:: Excerpted records
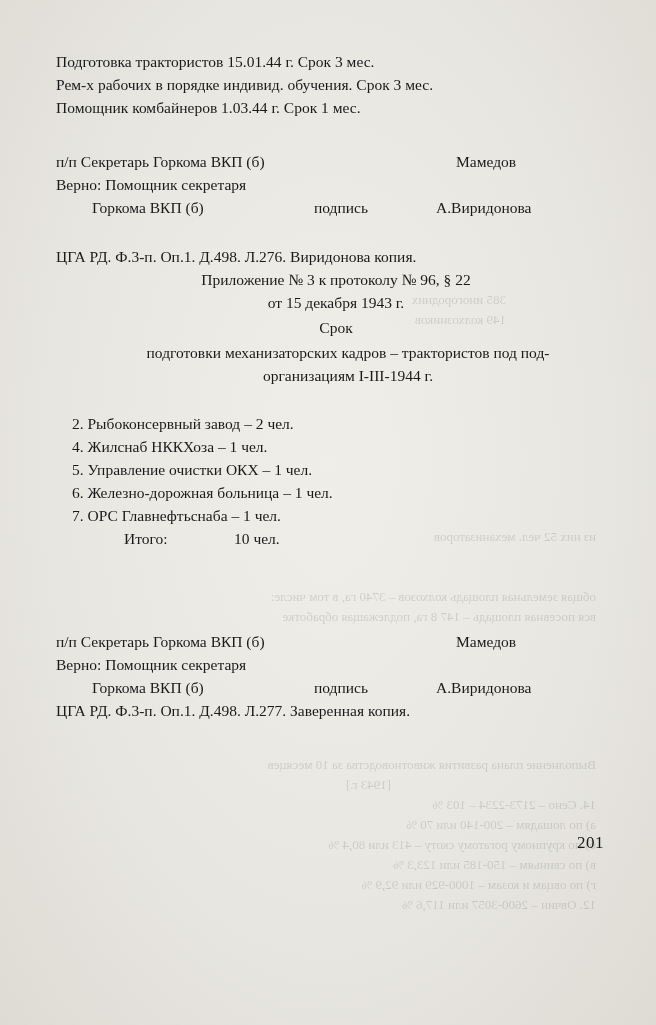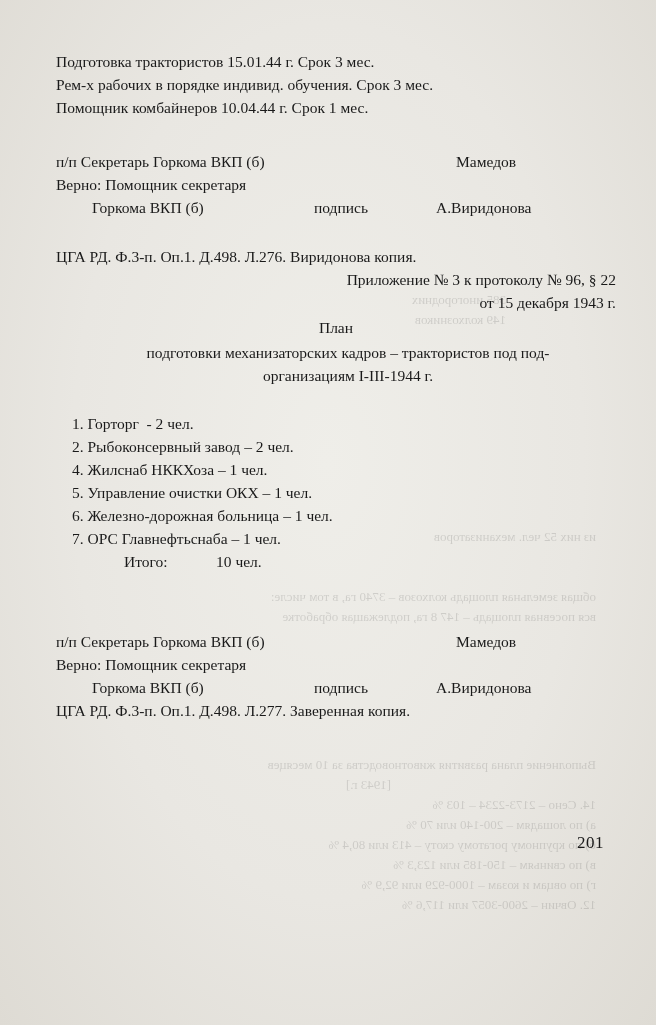--- a/index.html
+++ b/index.html
@@ -98,7 +98,7 @@
     <div class="block" style="left:56px; top:50px; width:560px;">
       <div class="ln">Подготовка трактористов 15.01.44 г. Срок 3 мес.</div>
       <div class="ln">Рем-х рабочих в порядке индивид. обучения. Срок 3 мес.</div>
-      <div class="ln">Помощник комбайнеров 10.04.44 г. Срок 1 мес.</div>
+      <div class="ln">Помощник комбайнеров 1.03.44 г. Срок 1 мес.</div>
     </div>
 
     <div class="block" style="left:56px; top:150px; width:560px;">

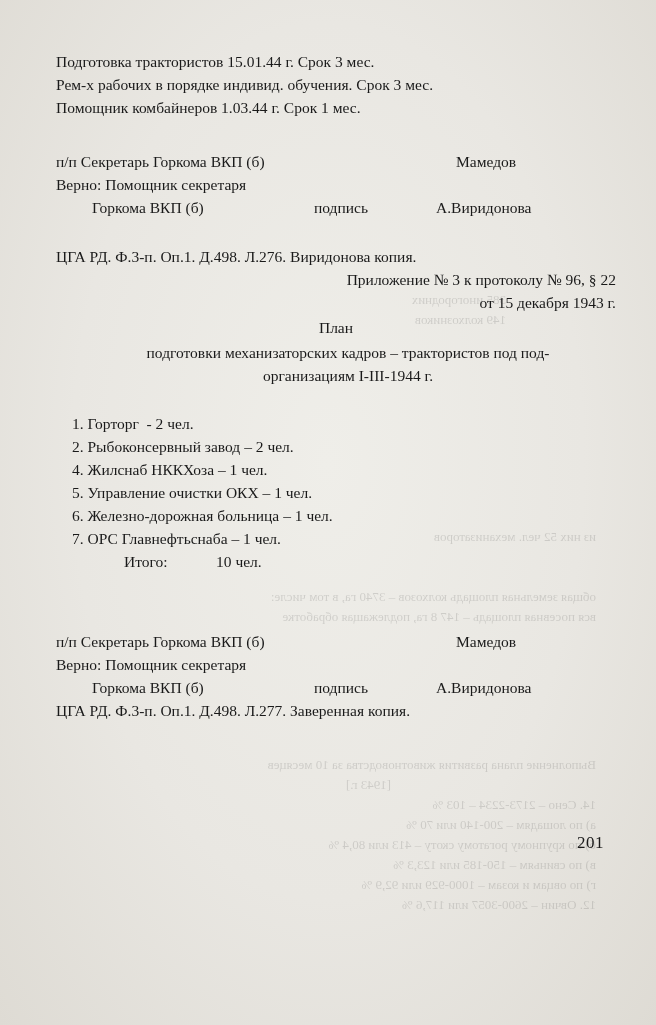--- a/index.html
+++ b/index.html
@@ -57,7 +57,7 @@
 
   .ln { white-space: pre; }
   .center { text-align: center; }
-  .right { text-align: right; }
+  .right { text-align: center; }
 
   .page-number {
     position: absolute;

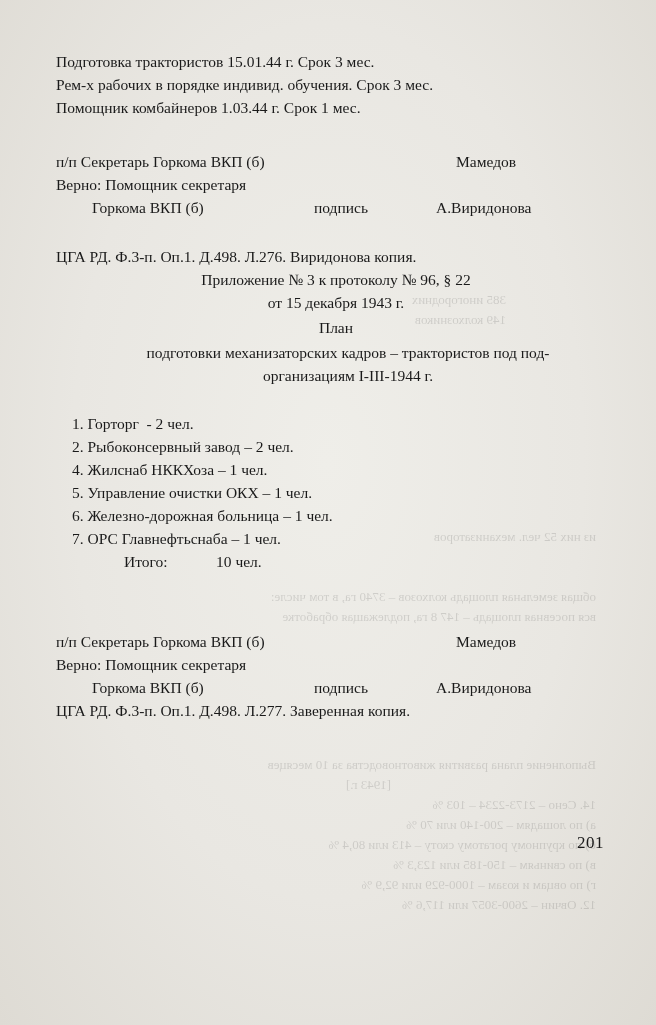--- a/index.html
+++ b/index.html
@@ -121,7 +121,7 @@
       <div class="ln right">от 15 декабря 1943 г.</div>
     </div>
 
-    <div class="block center" style="left:56px; top:316px; width:560px;">План</div>
+    <div class="block center" style="left:56px; top:316px; width:560px;">Срок</div>
 
     <div class="block" style="left:48px; top:341px; width:600px;">
       <div class="ln center">подготовки механизаторских кадров – трактористов под под-</div>

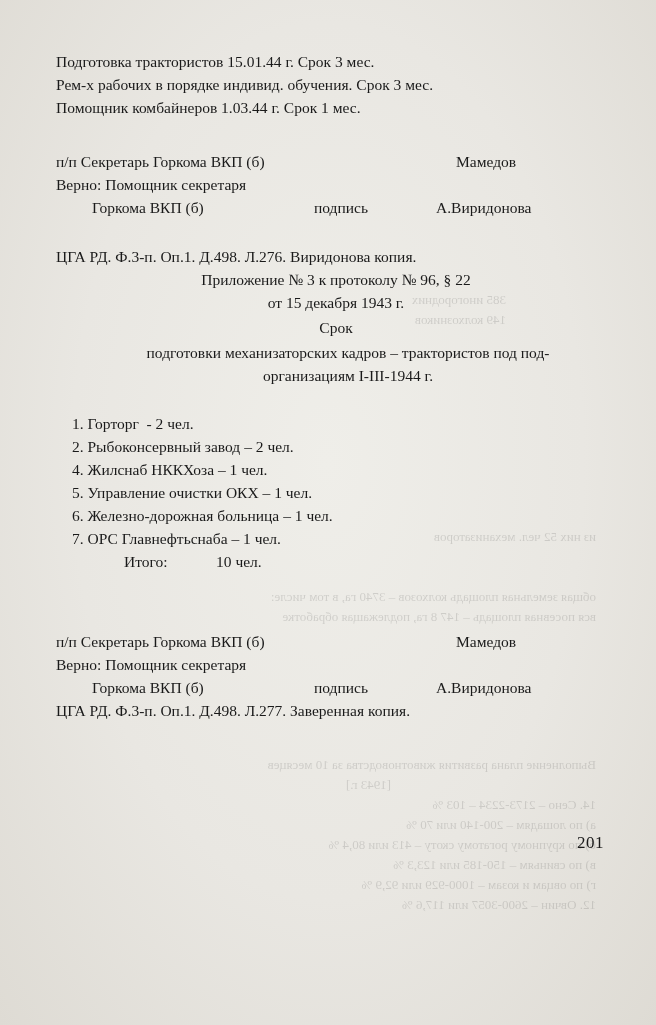--- a/index.html
+++ b/index.html
@@ -129,7 +129,6 @@
     </div>
 
     <div class="block" style="left:72px; top:412px; width:560px;">
-      <div class="ln">1. Горторг  - 2 чел.</div>
       <div class="ln">2. Рыбоконсервный завод – 2 чел.</div>
       <div class="ln">4. Жилснаб НККХоза – 1 чел.</div>
       <div class="ln">5. Управление очистки ОКХ – 1 чел.</div>

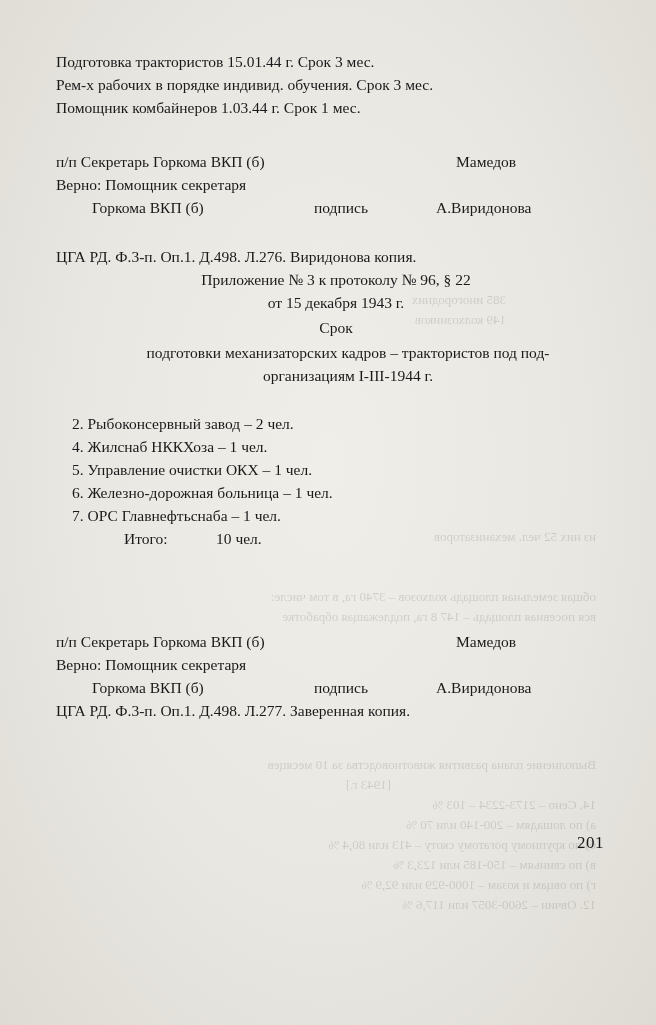--- a/index.html
+++ b/index.html
@@ -134,7 +134,7 @@
       <div class="ln">5. Управление очистки ОКХ – 1 чел.</div>
       <div class="ln">6. Железно-дорожная больница – 1 чел.</div>
       <div class="ln">7. ОРС Главнефтьснаба – 1 чел.</div>
-      <div class="two-col" style="padding-left:52px;">
+      <div class="two-col" style="padding-left:52px;gap:18px;">
         <span style="width:92px; display:inline-block;">Итого:</span>
         <span>10 чел.</span>
       </div>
::::
▶ **Your goal**
Copy all records exactly; omit images.

▶ **Your response**
--- a/index.html
+++ b/index.html
@@ -98,7 +98,7 @@
     <div class="block" style="left:56px; top:50px; width:560px;">
       <div class="ln">Подготовка трактористов 15.01.44 г. Срок 3 мес.</div>
       <div class="ln">Рем-х рабочих в порядке индивид. обучения. Срок 3 мес.</div>
-      <div class="ln">Помощник комбайнеров 10.04.44 г. Срок 1 мес.</div>
+      <div class="ln">Помощник комбайнеров 1.03.44 г. Срок 1 мес.</div>
     </div>
 
     <div class="block" style="left:56px; top:150px; width:560px;">

--- a/index.html
+++ b/index.html
@@ -57,7 +57,7 @@
 
   .ln { white-space: pre; }
   .center { text-align: center; }
-  .right { text-align: right; }
+  .right { text-align: center; }
 
   .page-number {
     position: absolute;

--- a/index.html
+++ b/index.html
@@ -121,7 +121,7 @@
       <div class="ln right">от 15 декабря 1943 г.</div>
     </div>
 
-    <div class="block center" style="left:56px; top:316px; width:560px;">План</div>
+    <div class="block center" style="left:56px; top:316px; width:560px;">Срок</div>
 
     <div class="block" style="left:48px; top:341px; width:600px;">
       <div class="ln center">подготовки механизаторских кадров – трактористов под под-</div>

--- a/index.html
+++ b/index.html
@@ -129,7 +129,6 @@
     </div>
 
     <div class="block" style="left:72px; top:412px; width:560px;">
-      <div class="ln">1. Горторг  - 2 чел.</div>
       <div class="ln">2. Рыбоконсервный завод – 2 чел.</div>
       <div class="ln">4. Жилснаб НККХоза – 1 чел.</div>
       <div class="ln">5. Управление очистки ОКХ – 1 чел.</div>

--- a/index.html
+++ b/index.html
@@ -134,7 +134,7 @@
       <div class="ln">5. Управление очистки ОКХ – 1 чел.</div>
       <div class="ln">6. Железно-дорожная больница – 1 чел.</div>
       <div class="ln">7. ОРС Главнефтьснаба – 1 чел.</div>
-      <div class="two-col" style="padding-left:52px;">
+      <div class="two-col" style="padding-left:52px;gap:18px;">
         <span style="width:92px; display:inline-block;">Итого:</span>
         <span>10 чел.</span>
       </div>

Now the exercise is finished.